|This article does not cite any references or sources. (December 2009)|
Integra-Signum is a Swiss train protection system introduced in 1933. Originally it was called Signum; the name Integra was added later. It transmits data inductively and is simple, robust and reliable also in snow.
How it works
Integra-Signum asks the train driver to confirm distant signals that show stop and distant or home signals that show caution. If he does not confirm or passes a home signal that shows stop, the train is stopped automatically. This is achieved by interrupting the power supply to the motors and applying the emergency brake.

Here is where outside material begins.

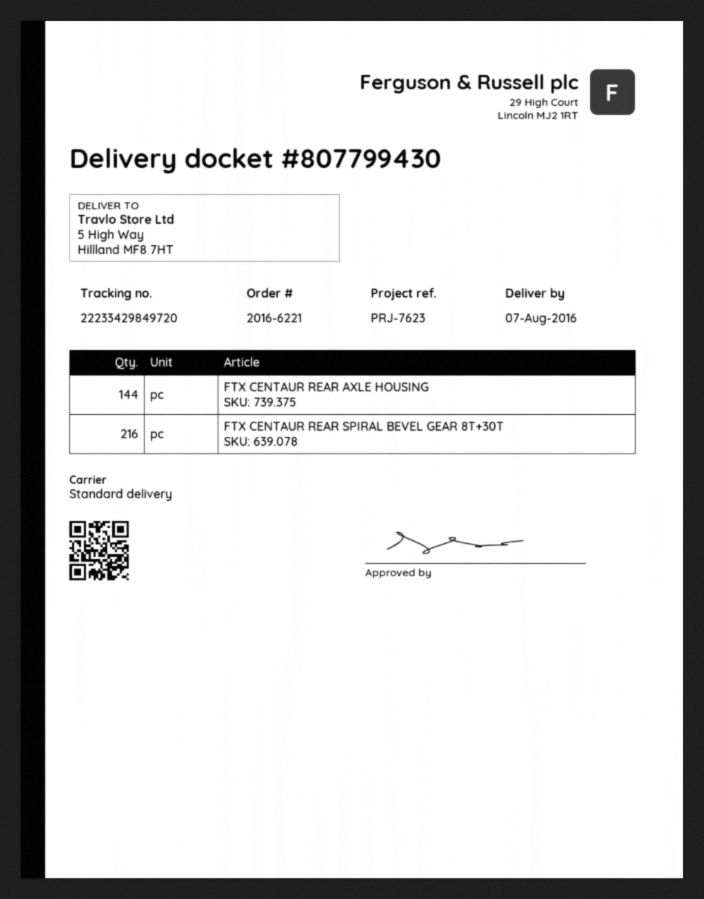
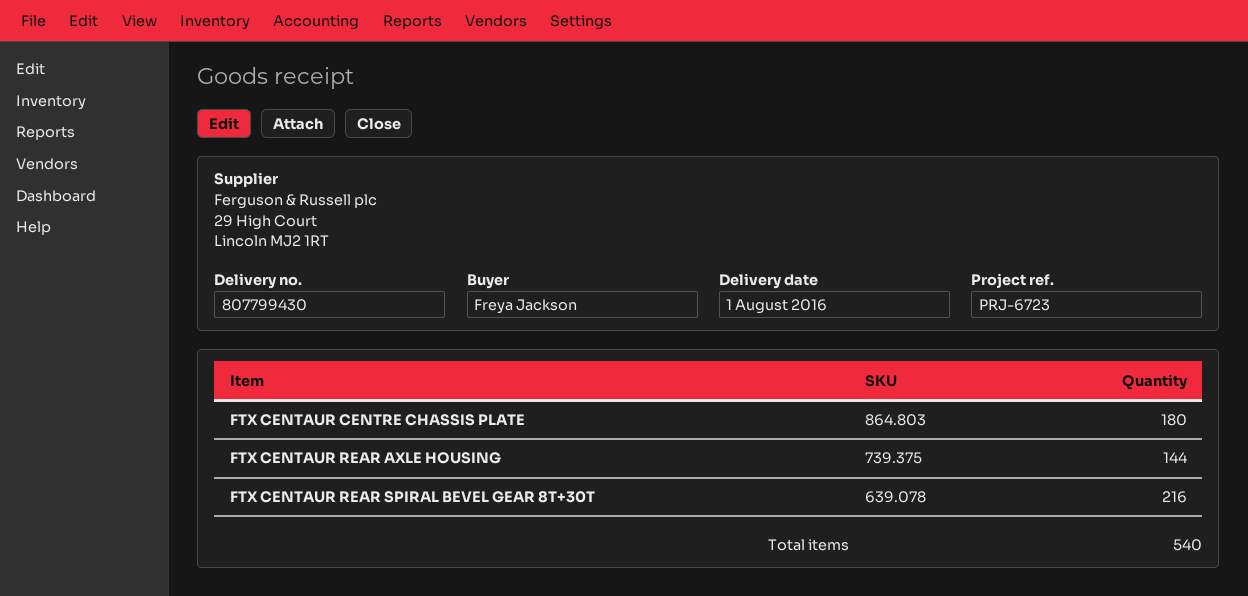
delivery date: 2016-08-07 -> 2016-08-01
reference: PRJ-7623 -> PRJ-6723
FTX CENTAUR CENTRE CHASSIS PLATE: none -> 180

The locomotive's sending magnet is a strong permanent magnet, which induces a current in the receiving magnet in the middle of the track, if the signal's short-circuit contact is closed. The receiving magnet on the locomotive consists of two magnet field detectors, which detect the signal's state according to polarity and timing of the magnetic field emitted by the second magnet outside the track:
Stop (home signals): positive - negative, concurrent
Caution (distant signals): negative - positive, concurrent
Caution (home signal): positive - positive, not concurrent
Because Integra-Signum can only stop a train when it's "too late", i.e. after the red signal, it is not sufficient if there is an obstacle less than the braking distance away from the signal, which is especially a problem with fast trains. To address this issue, Zugbeeinflussung ZUB has been introduced. Both systems are supposed to be replaced some time in the future by the European Train Control System.
Despite that Integra-Signum aims to prevent accidents, there was also an accident caused by it. In 1959, an Integra-Signum magnet mounted on a SBB-CFF-FFS RBe 540 EMU tore out a wooden sleeper on a level crossing near Gland, which led to the derailment of the entire train at 125 km/h.